Celestial Hobo: Poetry for people who don’t usually read it. (Poetry-readers welcome, too! Teach us some stuff that we don’t know.)
This month's book club pick is Lite Year by Tess Brown-Lavoie.
This is an entertaining book of epistolary poems in prose which light up a young farmer's year through external and internal signs and cues, reaching out and reaching in, the lightness of being, loving, and dreaming. The poems don’t really tell any stories but they narrate an enchanting and intellectually stimulating subjectivity. The subject of the poems is love, growth, illness, wellness, detachment and attachment as told by an embodied disembodied prime mover, a daughter, sister, lover, farmer. There is an addressee, which longed-for presence provides soil for the embedding of contact. A journal of the times of year in which a body grows quiet, then active, then reflective, then expressive, with all the contemporary appliances, texts, and devices. There is a violence to the transmission of effluence and effluvia; a sweetness to the extrusion of affect.

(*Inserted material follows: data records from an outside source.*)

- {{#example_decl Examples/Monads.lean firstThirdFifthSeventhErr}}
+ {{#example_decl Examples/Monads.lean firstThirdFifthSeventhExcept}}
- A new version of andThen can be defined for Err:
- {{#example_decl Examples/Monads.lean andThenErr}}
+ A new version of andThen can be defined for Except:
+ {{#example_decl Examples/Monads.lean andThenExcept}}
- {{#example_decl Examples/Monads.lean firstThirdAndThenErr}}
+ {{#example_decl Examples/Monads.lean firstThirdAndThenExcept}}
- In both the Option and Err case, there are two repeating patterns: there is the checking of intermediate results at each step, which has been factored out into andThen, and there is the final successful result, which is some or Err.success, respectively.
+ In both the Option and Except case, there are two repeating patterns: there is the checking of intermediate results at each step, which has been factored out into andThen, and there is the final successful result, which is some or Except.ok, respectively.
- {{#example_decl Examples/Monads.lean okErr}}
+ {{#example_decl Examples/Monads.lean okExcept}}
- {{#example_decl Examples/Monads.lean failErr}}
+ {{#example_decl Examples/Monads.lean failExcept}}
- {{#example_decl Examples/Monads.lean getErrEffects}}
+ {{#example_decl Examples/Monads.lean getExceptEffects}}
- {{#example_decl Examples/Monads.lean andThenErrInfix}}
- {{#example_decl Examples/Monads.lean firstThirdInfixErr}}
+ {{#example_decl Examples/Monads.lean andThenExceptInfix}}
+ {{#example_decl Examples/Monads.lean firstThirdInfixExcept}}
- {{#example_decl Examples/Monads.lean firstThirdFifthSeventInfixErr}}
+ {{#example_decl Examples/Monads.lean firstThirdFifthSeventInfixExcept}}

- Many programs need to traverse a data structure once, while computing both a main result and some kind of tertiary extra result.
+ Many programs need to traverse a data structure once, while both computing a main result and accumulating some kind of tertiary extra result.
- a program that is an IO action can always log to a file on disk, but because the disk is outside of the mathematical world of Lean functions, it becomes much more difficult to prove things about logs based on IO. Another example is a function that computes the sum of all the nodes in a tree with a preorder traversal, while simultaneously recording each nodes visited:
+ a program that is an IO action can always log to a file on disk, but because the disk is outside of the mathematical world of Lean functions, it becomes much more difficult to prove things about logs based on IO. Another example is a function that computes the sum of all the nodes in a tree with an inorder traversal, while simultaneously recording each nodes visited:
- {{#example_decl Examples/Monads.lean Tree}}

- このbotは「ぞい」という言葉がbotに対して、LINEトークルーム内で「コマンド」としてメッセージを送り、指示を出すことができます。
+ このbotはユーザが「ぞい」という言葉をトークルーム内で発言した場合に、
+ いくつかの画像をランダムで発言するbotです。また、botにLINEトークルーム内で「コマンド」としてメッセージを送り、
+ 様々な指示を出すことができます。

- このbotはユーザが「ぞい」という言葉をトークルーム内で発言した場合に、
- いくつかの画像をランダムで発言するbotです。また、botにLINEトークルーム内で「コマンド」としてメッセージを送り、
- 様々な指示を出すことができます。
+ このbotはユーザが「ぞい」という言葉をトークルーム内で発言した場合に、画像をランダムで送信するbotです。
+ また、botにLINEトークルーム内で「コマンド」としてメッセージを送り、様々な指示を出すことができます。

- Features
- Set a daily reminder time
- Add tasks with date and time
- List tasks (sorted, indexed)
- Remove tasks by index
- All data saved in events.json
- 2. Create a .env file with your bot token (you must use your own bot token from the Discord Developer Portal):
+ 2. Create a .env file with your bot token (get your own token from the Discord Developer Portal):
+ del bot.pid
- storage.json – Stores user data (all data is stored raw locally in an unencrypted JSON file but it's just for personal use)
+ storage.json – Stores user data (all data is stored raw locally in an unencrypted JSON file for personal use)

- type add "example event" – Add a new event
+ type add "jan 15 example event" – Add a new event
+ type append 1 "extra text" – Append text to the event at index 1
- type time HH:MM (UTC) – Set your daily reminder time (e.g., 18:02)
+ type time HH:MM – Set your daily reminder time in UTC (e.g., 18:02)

“BROWN-LAVOIE’S LITE YEAR reminds us that— like fruit— we are ripest and sweetest when our skin is not as hard as it once was, but still finds a way to protect the bruises and softness of our meat.” —Victoria Ruiz, Police Abolitionist
Tess Brown-Lavoie is a writer and farmer in Providence, Rhode Island. She runs Sidewalk Ends Farm with her sisters, and plays drums in the band Mother Tongue. Tess works on land access as the RI Field Agent at Land For Good, coordinates the Justice and Agriculture Working Group in Rhode Island, and serves as the Vice President of the National Young Farmers Coalition Board.